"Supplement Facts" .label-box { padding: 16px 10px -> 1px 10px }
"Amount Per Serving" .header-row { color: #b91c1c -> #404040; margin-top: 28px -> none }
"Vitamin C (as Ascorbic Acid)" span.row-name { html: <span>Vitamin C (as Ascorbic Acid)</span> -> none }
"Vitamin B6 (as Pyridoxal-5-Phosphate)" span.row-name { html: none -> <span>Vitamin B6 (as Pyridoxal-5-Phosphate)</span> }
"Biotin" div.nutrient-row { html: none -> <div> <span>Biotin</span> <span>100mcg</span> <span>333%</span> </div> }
* * *
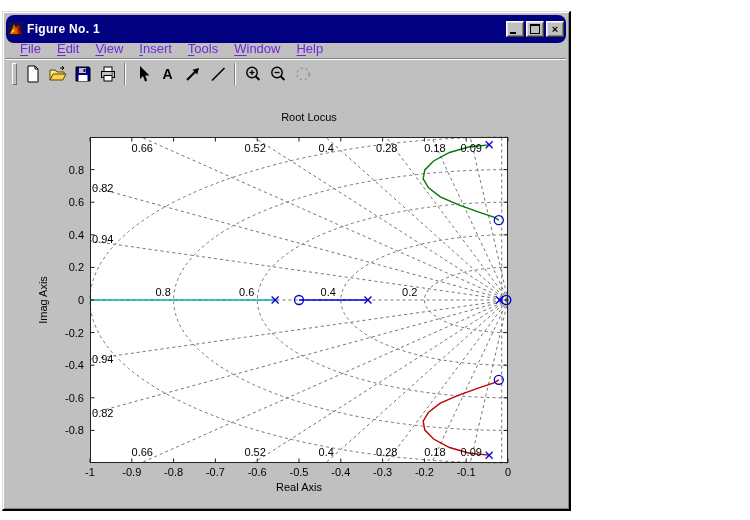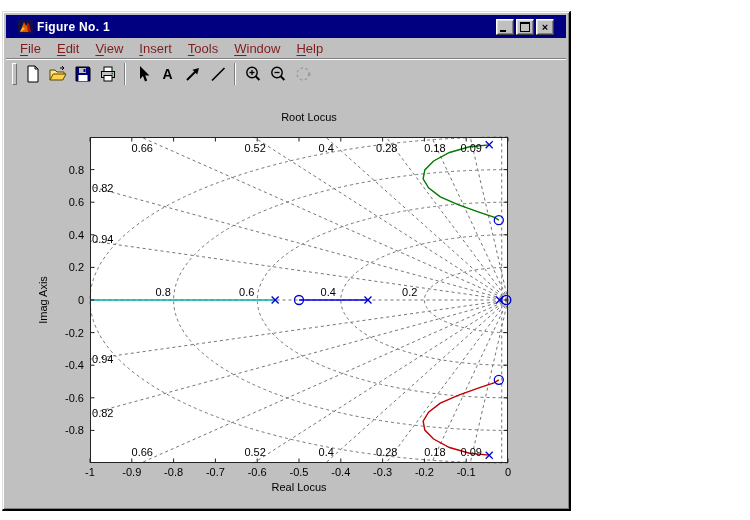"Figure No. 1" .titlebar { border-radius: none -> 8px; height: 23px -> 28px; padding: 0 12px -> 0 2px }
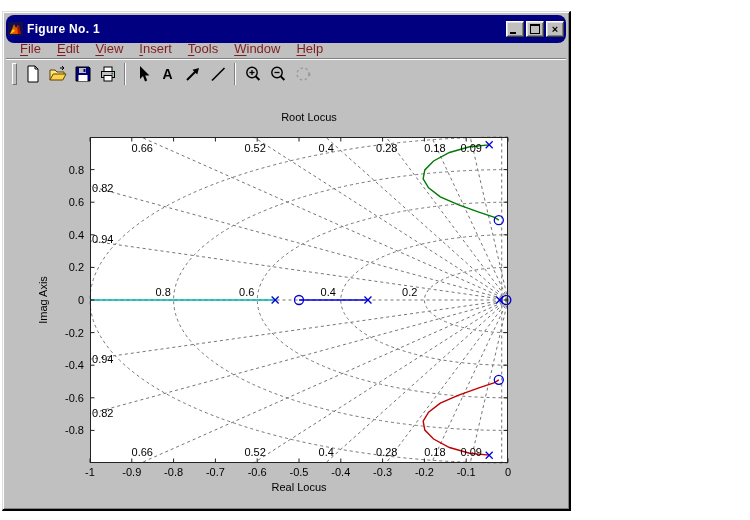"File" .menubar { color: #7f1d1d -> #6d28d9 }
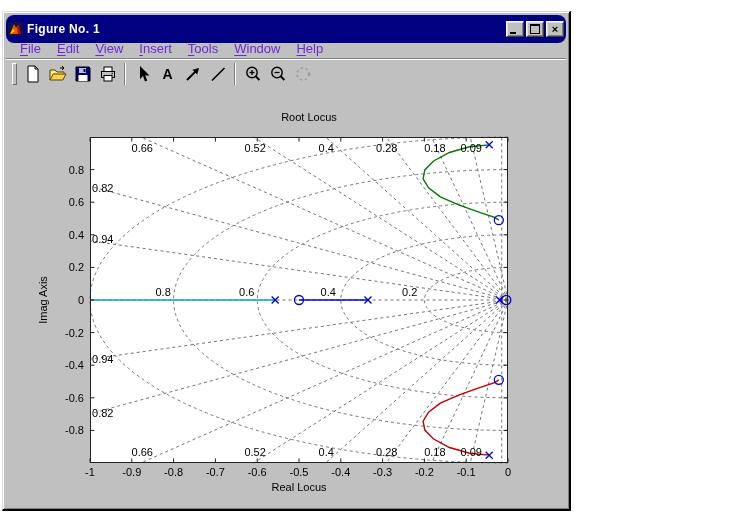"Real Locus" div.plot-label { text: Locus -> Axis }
---
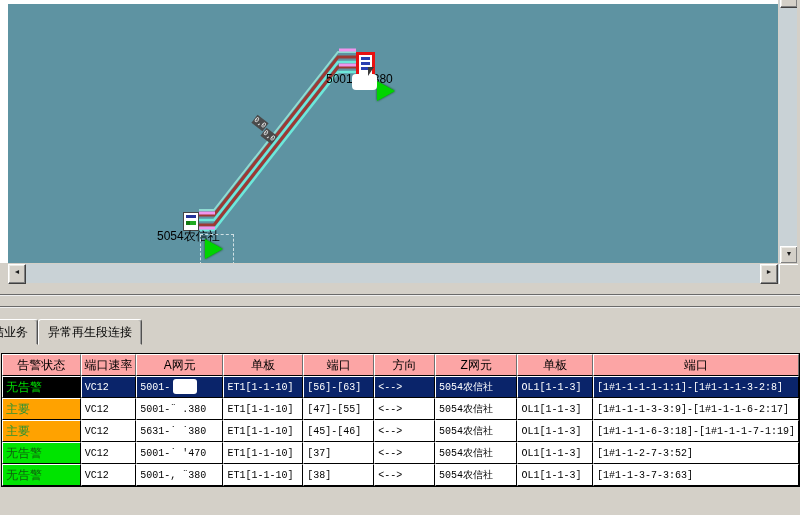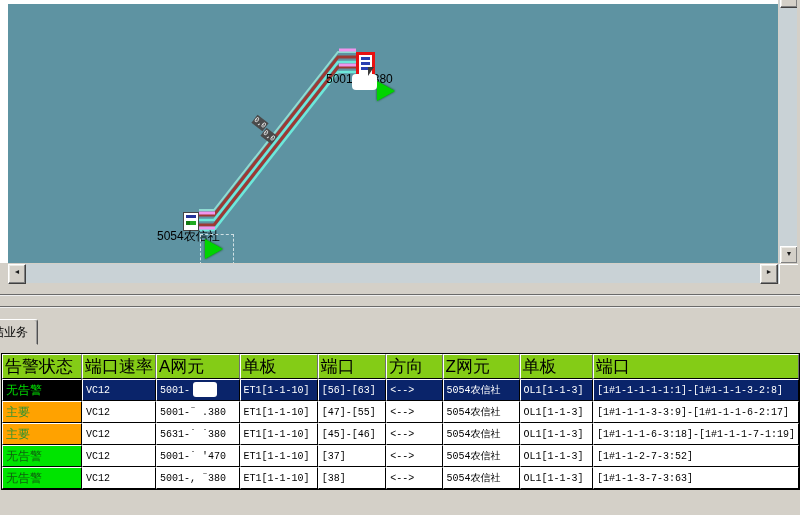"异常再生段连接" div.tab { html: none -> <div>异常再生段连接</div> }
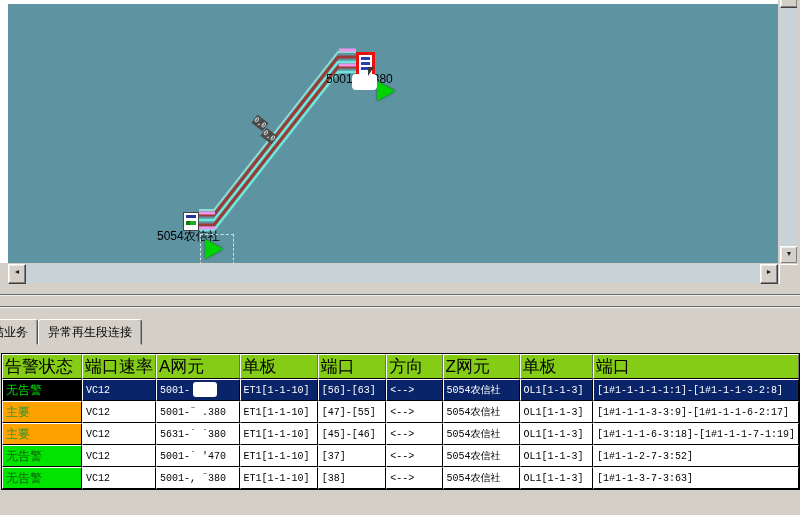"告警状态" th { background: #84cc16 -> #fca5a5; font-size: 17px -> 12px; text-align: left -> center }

*What you will do*: Return only the lines of the records in which the string "span" appears.

*Task answer*:
"Vitamin C (as Ascorbic Acid)" span.row-name { html: <span>Vitamin C (as Ascorbic Acid)</span> -> none }
"Vitamin B6 (as Pyridoxal-5-Phosphate)" span.row-name { html: none -> <span>Vitamin B6 (as Pyridoxal-5-Phosphate)</span> }
"Biotin" div.nutrient-row { html: none -> <div> <span>Biotin</span> <span>100mcg</span> <span>333%</span> </div> }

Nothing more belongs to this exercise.